Manager Johnny Pesky gave him his first taste of major-league baseball in the first game of the June 14 doubleheader against the visiting Baltimore Orioles. The game was pretty much a lost cause, with the O’s leading, 8-1, after eight innings. Gray pitched the top of the ninth. He struck out Jerry Adair, the first batter he faced. A single and a stolen base followed, but then Gray struck out another man. A walk and an infield single loaded the bases, and Sam Bowens singled in two, with the third baserunner thrown out at home plate.

In his second outing, on June 20, Gray pitched 3 2/3 innings and only surrendered one base hit. He struck out four more batters, but he walked five and gave up three runs on a single, sacrifice fly, and an error.

Pitching coach Bob Turley did what he could to help Gray (and Charton), working with them before batting practice when the team was at home, standing behind the plate signaling pitches to them with a live batter in the box. Gray said it helped to listen to the veteran pitchers and they were picking up a lot, from the importance of keeping the ball low to being tutored on the slider. As a coach, Turley was looking forward to them working in 1965 — at the lower level where they belonged, getting the work they truly needed to develop.5

Gray pitched in the two June games, two more in July, three in August, and two in September. The Red Sox lost every one of the nine games, scoring a total of 31 runs while giving up 94, 20 of them charged to Gray (seven unearned) in his 13 innings of work. The only appearance in which he didn’t give up at least one run was in Yankee Stadium on August 30. With 13 earned runs in exactly 13 innings, he finished the season with an ERA of precisely 9.00. It might have been higher; in the September 4 game against the Twins, he worked one inning and gave up five runs, but all five were unearned. His final appearance was a start, at Fenway Park against Kansas City on September 14. He lasted just an inning and a third, giving up four runs on five hits and three walks, but did not bear the loss in the 7-6 game.

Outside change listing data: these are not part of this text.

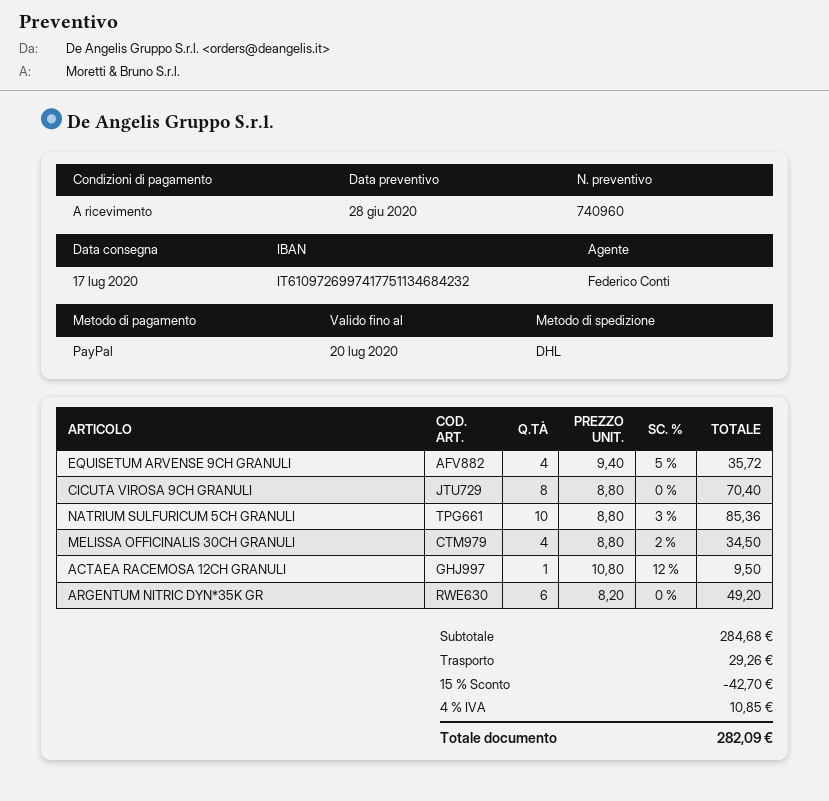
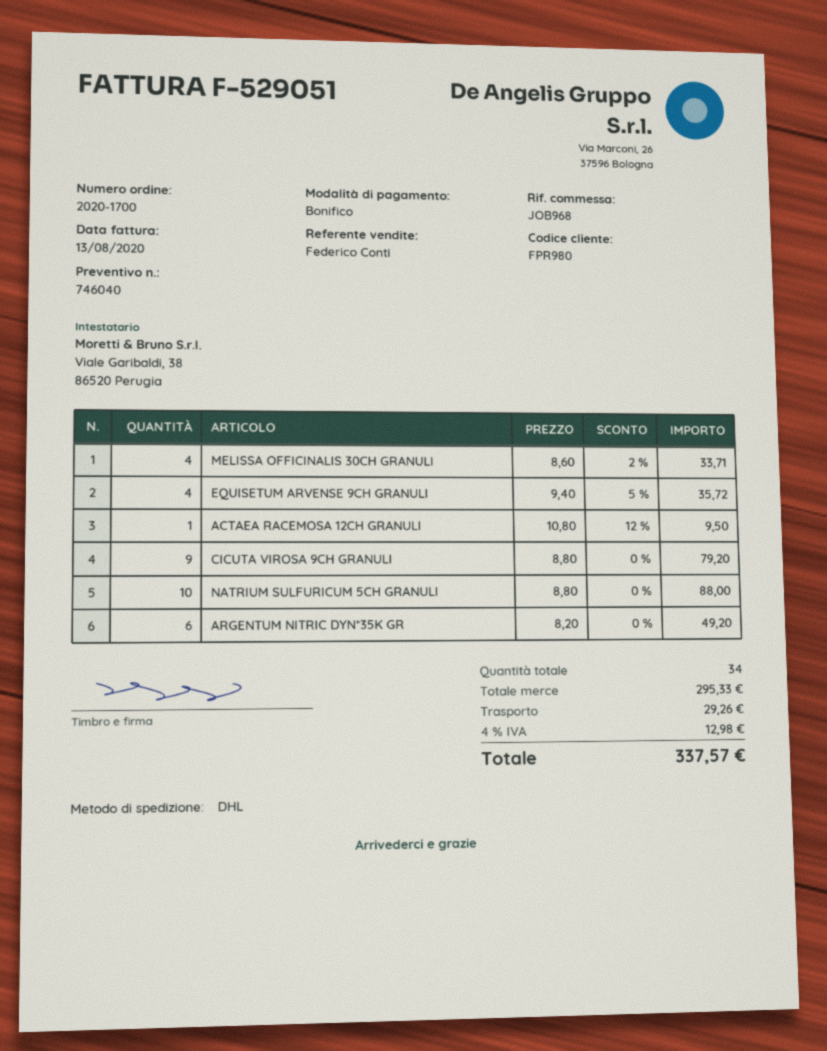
quote number: 740960 -> 746040
payment method: PayPal -> bank transfer
CICUTA VIROSA 9CH GRANULI: 8 x 8.80 = 70.40 -> 9 x 8.80 = 79.20
NATRIUM SULFURICUM 5CH GRANULI: 10 x 8.80 - 3% = 85.36 -> 10 x 8.80 = 88.00
MELISSA OFFICINALIS 30CH GRANULI: 4 x 8.80 - 2% = 34.50 -> 4 x 8.60 - 2% = 33.71
subtotal: 284.68 -> 295.33
discount: 15% = 42.70 -> none
tax: 4% = 10.85 -> 4% = 12.98
total: 282.09 -> 337.57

All in all, Gray struck out 17 batters in his 13 innings, but walked 20 and gave up 18 base hits. He didn’t win a game in the big leagues, but he hadn’t lost one, either.

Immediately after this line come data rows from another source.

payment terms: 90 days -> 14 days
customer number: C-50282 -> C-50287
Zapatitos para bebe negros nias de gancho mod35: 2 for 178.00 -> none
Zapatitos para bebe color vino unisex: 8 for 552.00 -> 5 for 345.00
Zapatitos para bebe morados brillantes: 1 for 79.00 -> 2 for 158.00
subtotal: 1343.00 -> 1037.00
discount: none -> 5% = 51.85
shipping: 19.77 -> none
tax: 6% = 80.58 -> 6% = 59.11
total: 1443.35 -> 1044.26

It was during the 3 2/3 innings on June 20 that Gray had his only big-league plate appearance. He was the second batter up in the top of the seventh, and singled to left field off Baltimore’s Milt Pappas. Dalton Jones struck out as did Tony Conigliaro; Gray was thus left on first base.

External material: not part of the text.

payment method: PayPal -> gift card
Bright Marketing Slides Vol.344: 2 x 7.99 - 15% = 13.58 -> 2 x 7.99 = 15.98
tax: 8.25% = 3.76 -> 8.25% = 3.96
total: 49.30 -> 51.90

Gray was presented with three fielding chances, one in that game and one each in the two July games. He picked up an assist each time.

After the season, Gray did say that he had picked up a new delivery from Turley, “so the year hasn’t been a total waste.” He was rated, said the Boston Globe, “among the finest young — he’s only 21 — pitching prospects in baseball.”6 He returned to Utah to attend college over the winter.

Come 1965, Gray was the first player cut in spring training (by design), sent to the minor league camp in Ocala, Florida, on March 5. He had married the day before reporting to Scottsdale, and was given a week to return to Ogden, collect his bride, and head for Florida.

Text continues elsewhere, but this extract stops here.